From the line containing "09.11.2020 | Namid Marxen | Complete overhaul" down to the final line of the entries below, restate each line word for word and add nothing.
--- ENTRIES SHOWN Enclosed Below ---
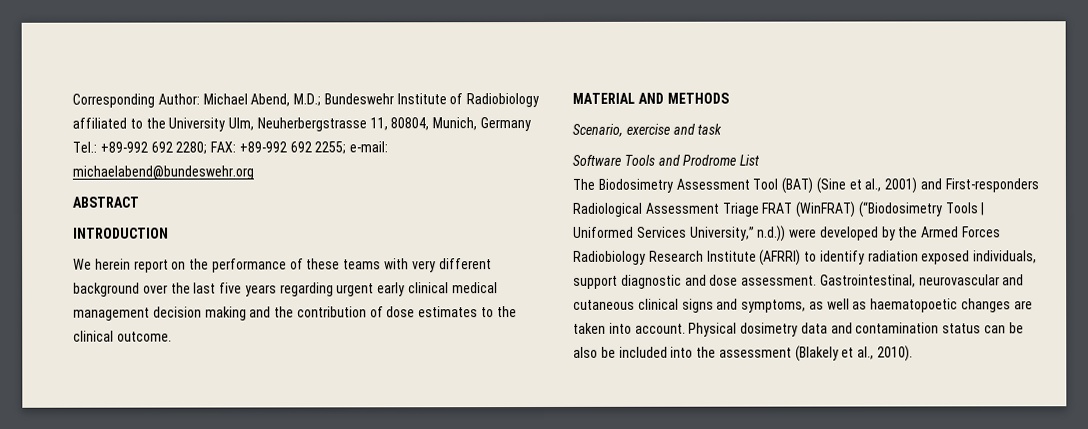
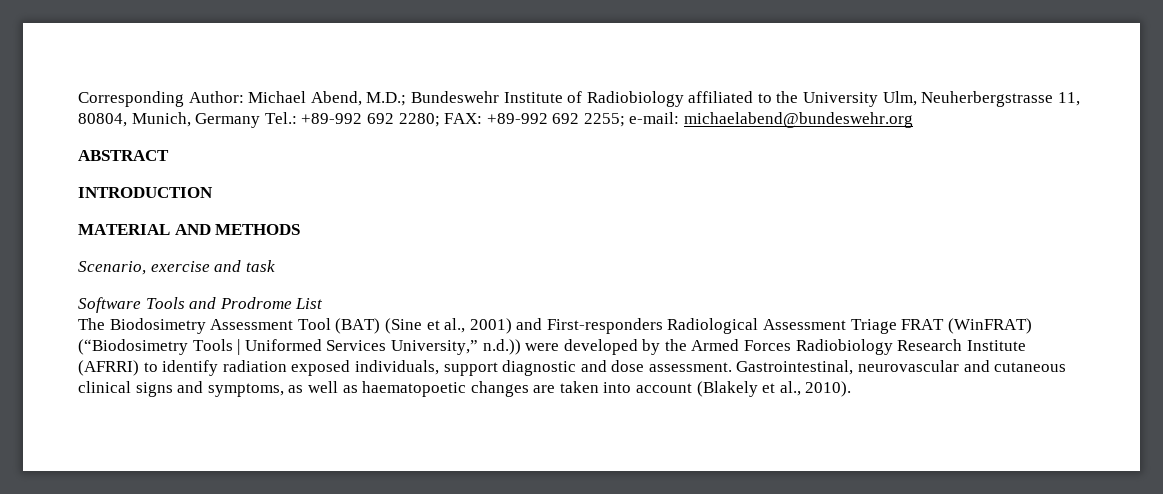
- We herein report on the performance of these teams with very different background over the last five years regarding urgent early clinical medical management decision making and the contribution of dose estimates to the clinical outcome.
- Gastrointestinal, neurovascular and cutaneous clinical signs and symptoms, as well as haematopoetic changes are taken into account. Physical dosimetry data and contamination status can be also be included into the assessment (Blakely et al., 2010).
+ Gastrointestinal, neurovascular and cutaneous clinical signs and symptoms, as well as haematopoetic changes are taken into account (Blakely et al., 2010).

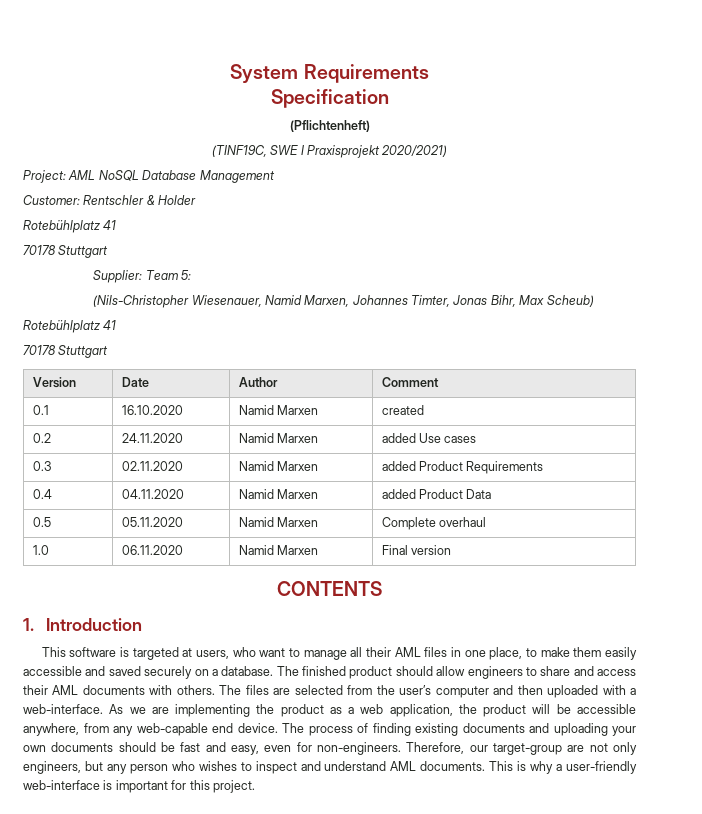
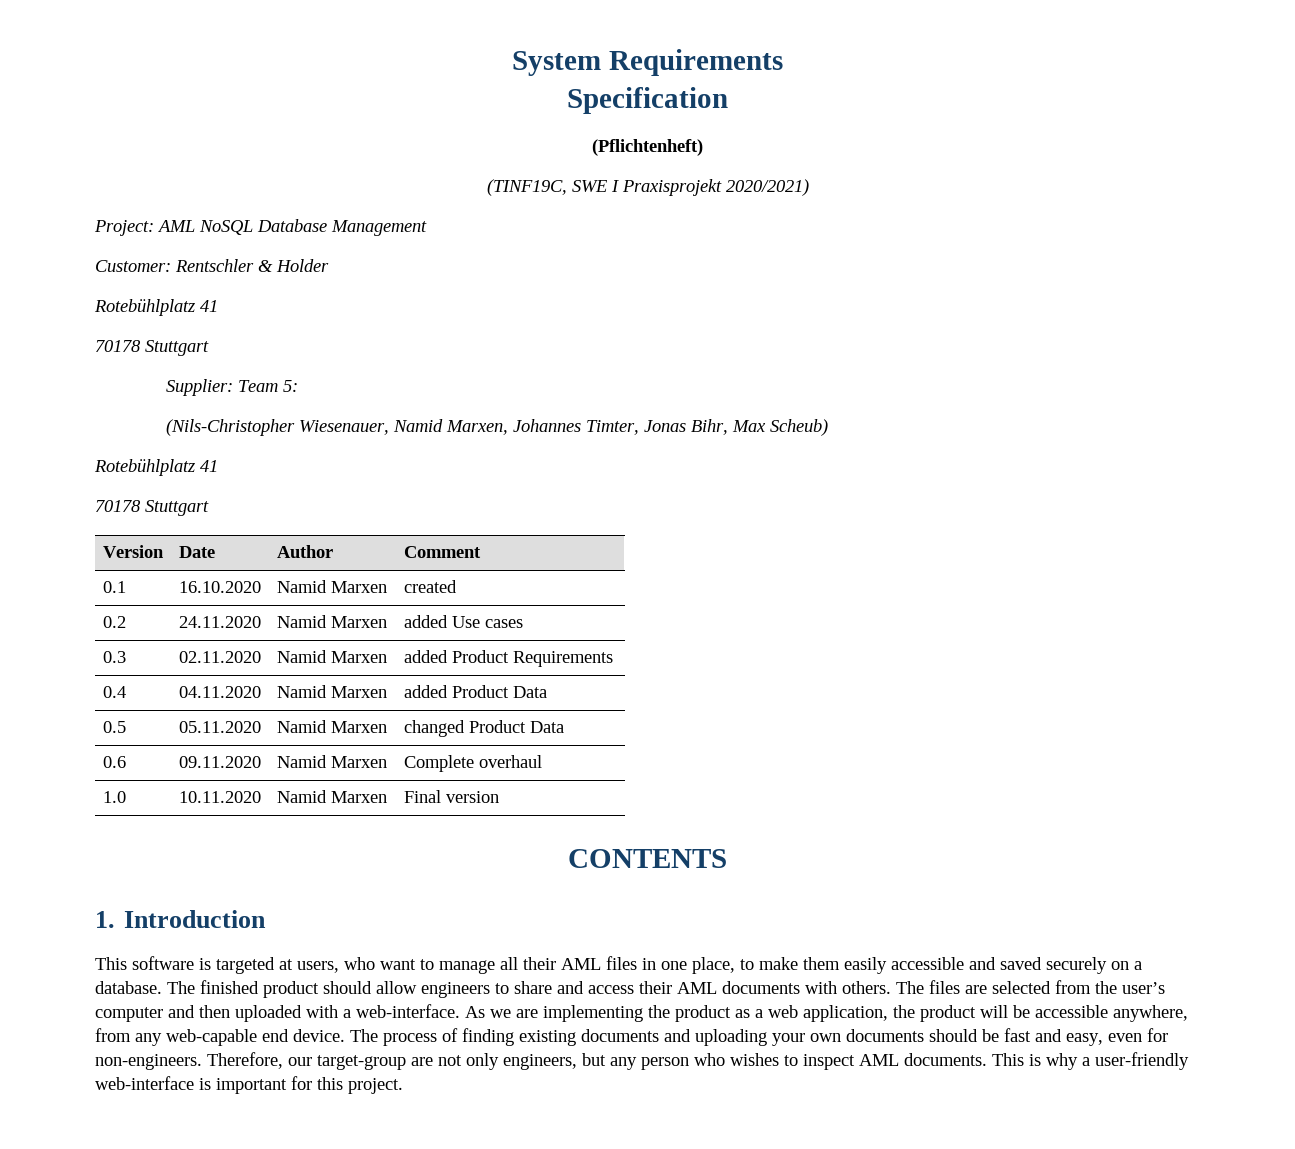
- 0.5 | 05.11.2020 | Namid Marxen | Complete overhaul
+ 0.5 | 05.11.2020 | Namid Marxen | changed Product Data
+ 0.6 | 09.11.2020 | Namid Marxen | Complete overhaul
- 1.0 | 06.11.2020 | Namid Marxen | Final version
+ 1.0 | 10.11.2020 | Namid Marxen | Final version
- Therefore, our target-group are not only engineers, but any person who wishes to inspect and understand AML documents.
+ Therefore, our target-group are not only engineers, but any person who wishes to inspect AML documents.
--- End of Enclosed ENTRIES SHOWN ---
▸ **RESPONSE AREA**:
+ 0.6 | 09.11.2020 | Namid Marxen | Complete overhaul
- 1.0 | 06.11.2020 | Namid Marxen | Final version
+ 1.0 | 10.11.2020 | Namid Marxen | Final version
- Therefore, our target-group are not only engineers, but any person who wishes to inspect and understand AML documents.
+ Therefore, our target-group are not only engineers, but any person who wishes to inspect AML documents.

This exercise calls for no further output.